- Requirement
Write out again, exactly as they stand, the line that includes "total: 87.83 -> 91.02" and all remaining lines of the entries.
● ● ● ●
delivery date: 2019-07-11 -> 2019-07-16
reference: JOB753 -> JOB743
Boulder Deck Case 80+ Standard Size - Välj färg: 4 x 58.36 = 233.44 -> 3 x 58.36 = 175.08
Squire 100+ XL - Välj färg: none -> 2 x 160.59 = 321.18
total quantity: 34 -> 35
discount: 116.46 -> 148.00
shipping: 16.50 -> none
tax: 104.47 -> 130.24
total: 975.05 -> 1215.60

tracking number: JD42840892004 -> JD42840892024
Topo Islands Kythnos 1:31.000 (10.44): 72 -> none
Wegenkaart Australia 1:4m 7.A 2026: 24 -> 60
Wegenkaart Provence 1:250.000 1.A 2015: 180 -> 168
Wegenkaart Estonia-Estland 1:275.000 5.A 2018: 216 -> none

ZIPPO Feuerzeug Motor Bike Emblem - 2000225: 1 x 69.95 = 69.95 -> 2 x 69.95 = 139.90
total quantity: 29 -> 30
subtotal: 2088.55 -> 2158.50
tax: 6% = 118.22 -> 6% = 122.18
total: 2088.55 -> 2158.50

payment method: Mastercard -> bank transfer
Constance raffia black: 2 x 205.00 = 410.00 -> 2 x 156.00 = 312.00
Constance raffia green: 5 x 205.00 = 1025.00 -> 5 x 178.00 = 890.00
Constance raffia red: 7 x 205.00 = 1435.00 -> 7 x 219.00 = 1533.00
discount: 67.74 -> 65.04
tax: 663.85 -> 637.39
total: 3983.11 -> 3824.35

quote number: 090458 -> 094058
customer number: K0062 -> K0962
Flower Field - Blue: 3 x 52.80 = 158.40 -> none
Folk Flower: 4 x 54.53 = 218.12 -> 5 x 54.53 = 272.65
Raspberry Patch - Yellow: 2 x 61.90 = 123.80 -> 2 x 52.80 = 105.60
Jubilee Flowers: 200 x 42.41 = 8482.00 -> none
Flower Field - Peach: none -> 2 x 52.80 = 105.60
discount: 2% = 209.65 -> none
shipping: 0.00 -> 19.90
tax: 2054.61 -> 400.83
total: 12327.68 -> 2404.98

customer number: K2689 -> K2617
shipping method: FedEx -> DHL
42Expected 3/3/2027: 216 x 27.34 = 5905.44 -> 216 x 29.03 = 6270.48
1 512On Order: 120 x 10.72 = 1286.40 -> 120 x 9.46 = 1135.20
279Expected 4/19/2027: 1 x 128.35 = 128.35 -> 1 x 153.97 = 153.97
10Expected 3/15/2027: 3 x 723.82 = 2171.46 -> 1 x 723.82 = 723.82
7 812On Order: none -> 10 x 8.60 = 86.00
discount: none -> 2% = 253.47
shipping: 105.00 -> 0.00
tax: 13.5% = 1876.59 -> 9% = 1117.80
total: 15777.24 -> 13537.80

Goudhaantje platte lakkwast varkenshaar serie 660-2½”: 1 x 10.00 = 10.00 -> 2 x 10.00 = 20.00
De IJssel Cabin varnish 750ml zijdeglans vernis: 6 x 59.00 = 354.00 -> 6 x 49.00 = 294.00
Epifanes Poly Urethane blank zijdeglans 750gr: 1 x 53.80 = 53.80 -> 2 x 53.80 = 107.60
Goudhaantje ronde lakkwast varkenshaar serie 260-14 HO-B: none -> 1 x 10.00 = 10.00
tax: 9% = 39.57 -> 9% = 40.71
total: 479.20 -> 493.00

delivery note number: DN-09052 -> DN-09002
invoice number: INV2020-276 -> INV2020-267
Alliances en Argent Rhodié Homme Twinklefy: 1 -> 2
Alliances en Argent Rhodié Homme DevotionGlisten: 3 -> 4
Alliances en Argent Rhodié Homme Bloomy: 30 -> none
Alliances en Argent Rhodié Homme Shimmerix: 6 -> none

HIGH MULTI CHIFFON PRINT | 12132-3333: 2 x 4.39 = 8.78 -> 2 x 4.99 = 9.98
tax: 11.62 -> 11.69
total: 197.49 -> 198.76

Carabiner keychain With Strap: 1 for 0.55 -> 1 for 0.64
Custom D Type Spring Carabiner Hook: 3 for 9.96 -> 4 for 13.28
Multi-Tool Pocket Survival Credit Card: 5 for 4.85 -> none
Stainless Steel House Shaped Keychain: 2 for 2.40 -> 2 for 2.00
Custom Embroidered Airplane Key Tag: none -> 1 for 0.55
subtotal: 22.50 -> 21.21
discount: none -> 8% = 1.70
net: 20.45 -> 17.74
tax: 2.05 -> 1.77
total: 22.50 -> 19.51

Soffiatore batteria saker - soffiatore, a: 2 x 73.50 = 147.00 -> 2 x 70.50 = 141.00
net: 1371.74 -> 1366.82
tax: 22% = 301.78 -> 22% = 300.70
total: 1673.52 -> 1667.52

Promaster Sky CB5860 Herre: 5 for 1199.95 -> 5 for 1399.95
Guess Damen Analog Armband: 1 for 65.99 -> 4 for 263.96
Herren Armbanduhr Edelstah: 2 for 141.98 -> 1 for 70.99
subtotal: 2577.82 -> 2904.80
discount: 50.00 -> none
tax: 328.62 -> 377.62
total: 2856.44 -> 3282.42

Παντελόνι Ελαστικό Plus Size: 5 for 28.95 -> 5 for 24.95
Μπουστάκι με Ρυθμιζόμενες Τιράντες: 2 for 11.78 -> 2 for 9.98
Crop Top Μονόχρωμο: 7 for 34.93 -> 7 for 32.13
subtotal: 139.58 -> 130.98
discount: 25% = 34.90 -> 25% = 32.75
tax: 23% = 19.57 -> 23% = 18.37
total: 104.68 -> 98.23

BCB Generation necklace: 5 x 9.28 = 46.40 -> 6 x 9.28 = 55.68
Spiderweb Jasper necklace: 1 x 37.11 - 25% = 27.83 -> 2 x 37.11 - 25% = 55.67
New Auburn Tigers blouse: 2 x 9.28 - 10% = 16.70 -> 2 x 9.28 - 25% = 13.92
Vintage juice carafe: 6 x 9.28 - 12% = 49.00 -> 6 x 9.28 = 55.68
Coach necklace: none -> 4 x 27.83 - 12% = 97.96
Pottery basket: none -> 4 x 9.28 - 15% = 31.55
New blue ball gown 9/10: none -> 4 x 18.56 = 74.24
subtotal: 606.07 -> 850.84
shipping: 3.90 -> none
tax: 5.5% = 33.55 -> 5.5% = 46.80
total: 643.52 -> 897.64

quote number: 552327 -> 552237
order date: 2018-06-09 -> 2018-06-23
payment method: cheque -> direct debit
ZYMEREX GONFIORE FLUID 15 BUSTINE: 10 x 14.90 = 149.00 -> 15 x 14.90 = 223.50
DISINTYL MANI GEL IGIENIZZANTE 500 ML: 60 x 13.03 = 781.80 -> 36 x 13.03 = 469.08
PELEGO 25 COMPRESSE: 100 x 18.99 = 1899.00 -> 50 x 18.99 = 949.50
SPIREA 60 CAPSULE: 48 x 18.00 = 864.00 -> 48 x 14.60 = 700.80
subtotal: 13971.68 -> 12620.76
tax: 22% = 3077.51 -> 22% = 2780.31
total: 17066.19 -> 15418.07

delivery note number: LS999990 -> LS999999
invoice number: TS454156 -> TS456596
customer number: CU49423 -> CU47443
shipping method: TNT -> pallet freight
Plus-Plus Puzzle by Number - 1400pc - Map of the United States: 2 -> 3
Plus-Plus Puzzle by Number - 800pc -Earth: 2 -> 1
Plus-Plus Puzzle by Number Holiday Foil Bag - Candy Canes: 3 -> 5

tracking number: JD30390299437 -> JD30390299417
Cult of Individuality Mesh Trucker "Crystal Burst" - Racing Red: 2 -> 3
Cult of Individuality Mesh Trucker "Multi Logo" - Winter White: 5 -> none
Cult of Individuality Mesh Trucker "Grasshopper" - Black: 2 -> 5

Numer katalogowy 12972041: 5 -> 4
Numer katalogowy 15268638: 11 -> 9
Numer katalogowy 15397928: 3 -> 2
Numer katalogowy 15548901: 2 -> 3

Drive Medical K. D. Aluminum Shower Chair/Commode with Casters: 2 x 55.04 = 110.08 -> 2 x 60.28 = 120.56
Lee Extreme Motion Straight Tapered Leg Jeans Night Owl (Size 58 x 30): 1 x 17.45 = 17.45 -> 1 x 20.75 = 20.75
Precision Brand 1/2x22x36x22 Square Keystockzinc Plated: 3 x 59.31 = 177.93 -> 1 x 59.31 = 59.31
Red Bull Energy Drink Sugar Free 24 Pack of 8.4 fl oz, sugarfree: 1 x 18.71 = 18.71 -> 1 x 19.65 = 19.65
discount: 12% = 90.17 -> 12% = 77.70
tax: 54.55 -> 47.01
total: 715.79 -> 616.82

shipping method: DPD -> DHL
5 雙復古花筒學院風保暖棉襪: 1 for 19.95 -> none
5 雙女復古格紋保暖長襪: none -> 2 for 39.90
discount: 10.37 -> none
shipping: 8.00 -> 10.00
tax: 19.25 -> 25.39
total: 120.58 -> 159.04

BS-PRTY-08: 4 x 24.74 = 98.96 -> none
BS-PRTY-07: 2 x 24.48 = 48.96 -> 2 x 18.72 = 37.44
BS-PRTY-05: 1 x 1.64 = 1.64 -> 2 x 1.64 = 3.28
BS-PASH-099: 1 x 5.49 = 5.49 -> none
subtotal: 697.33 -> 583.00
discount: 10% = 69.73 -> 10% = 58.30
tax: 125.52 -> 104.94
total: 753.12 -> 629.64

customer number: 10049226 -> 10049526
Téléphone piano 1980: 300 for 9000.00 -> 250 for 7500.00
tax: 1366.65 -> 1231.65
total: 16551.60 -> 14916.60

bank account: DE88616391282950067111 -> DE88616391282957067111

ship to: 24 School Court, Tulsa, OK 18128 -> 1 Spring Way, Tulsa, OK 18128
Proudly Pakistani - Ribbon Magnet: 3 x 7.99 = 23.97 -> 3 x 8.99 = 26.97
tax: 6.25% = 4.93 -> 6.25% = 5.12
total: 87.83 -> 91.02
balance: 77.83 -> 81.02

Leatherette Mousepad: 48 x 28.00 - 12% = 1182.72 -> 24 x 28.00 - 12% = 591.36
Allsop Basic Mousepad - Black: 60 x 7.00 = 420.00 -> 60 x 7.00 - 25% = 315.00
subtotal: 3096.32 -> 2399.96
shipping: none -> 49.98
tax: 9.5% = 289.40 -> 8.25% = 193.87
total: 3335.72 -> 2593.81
● ● ● ●
- Written response
total: 87.83 -> 91.02
balance: 77.83 -> 81.02

Leatherette Mousepad: 48 x 28.00 - 12% = 1182.72 -> 24 x 28.00 - 12% = 591.36
Allsop Basic Mousepad - Black: 60 x 7.00 = 420.00 -> 60 x 7.00 - 25% = 315.00
subtotal: 3096.32 -> 2399.96
shipping: none -> 49.98
tax: 9.5% = 289.40 -> 8.25% = 193.87
total: 3335.72 -> 2593.81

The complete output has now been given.